The excitement of this huge undertaking has dimmed. As the season comes to an end, the snow begins to melt, many people leave, I find myself replaying the past few months over and over in my head. What if I had done things differently? What could I have done better? Did I fulfill what I came here to fulfill? All hypothetical questions that have no real significance to the amazing journey I've been having.
I don't exactly know why our minds work this way. Well I shouldn't speak for everyone, but for me at least. Why have I decided that this adventure is over and more importantly when did I decide this?
As much as I am excited to come home, the future can not cloud the present. When I was in Silver Spring I used to daydream about being somewhere else. Now I am somewhere else and I day dream about being in Silver Spring. Where is the balance?
I realized that today. I realized the sponge I was upon entering Utah had seemingly soaked up all the water it could.
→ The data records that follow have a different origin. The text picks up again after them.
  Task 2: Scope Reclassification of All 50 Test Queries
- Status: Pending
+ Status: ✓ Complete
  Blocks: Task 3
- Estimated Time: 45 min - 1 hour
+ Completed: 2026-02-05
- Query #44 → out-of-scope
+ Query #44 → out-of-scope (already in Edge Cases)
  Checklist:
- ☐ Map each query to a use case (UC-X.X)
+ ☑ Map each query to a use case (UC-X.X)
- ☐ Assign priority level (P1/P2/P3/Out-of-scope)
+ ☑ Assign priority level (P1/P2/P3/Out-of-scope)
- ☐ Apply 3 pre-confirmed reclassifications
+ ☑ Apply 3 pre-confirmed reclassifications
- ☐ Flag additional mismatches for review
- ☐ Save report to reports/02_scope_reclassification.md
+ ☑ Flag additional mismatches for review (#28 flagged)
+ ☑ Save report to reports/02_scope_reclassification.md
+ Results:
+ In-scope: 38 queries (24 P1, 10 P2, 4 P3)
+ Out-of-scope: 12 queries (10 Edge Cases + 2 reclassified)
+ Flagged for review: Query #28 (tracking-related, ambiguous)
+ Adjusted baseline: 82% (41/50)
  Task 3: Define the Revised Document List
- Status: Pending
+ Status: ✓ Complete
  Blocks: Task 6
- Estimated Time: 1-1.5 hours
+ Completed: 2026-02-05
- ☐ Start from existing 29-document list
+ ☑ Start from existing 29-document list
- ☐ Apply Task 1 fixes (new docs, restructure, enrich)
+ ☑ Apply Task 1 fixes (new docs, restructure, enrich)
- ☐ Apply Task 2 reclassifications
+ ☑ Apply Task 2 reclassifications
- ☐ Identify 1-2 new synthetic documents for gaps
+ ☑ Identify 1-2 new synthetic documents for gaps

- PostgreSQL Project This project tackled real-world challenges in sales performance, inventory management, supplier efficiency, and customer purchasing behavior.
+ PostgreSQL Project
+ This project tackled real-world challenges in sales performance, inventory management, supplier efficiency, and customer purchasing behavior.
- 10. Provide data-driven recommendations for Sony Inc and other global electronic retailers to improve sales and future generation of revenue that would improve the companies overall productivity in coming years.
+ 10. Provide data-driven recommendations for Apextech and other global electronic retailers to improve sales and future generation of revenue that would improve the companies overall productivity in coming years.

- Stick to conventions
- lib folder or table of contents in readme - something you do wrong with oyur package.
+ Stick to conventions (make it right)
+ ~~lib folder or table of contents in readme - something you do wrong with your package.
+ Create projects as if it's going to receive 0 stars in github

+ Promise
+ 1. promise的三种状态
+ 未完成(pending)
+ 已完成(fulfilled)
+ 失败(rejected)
As time passed, the most unfamiliar places became familiar. Routines set in. Opinions were made. Things were winding down. Life in Park City was becoming ordinary.
Well I'm wringing my sponge out today and forever. Even the most ordinary day can be extraordinary if you allow it to be. I realize that sounds corny and cliche but the point is, I don't ever want to feel a day is common or regular, whether here in Park City, back home in Silver Spring or anywhere I decide to go for that matter.
Today I went to a local animal shelter and found out I can foster a dog for a night. I found a church to go to for Easter Sunday tomorrow. I found a beautiful hiking trail I want to check out on my next day off.
For the next month and a half the adventure stays in Park City. Then the adventure moves back home :)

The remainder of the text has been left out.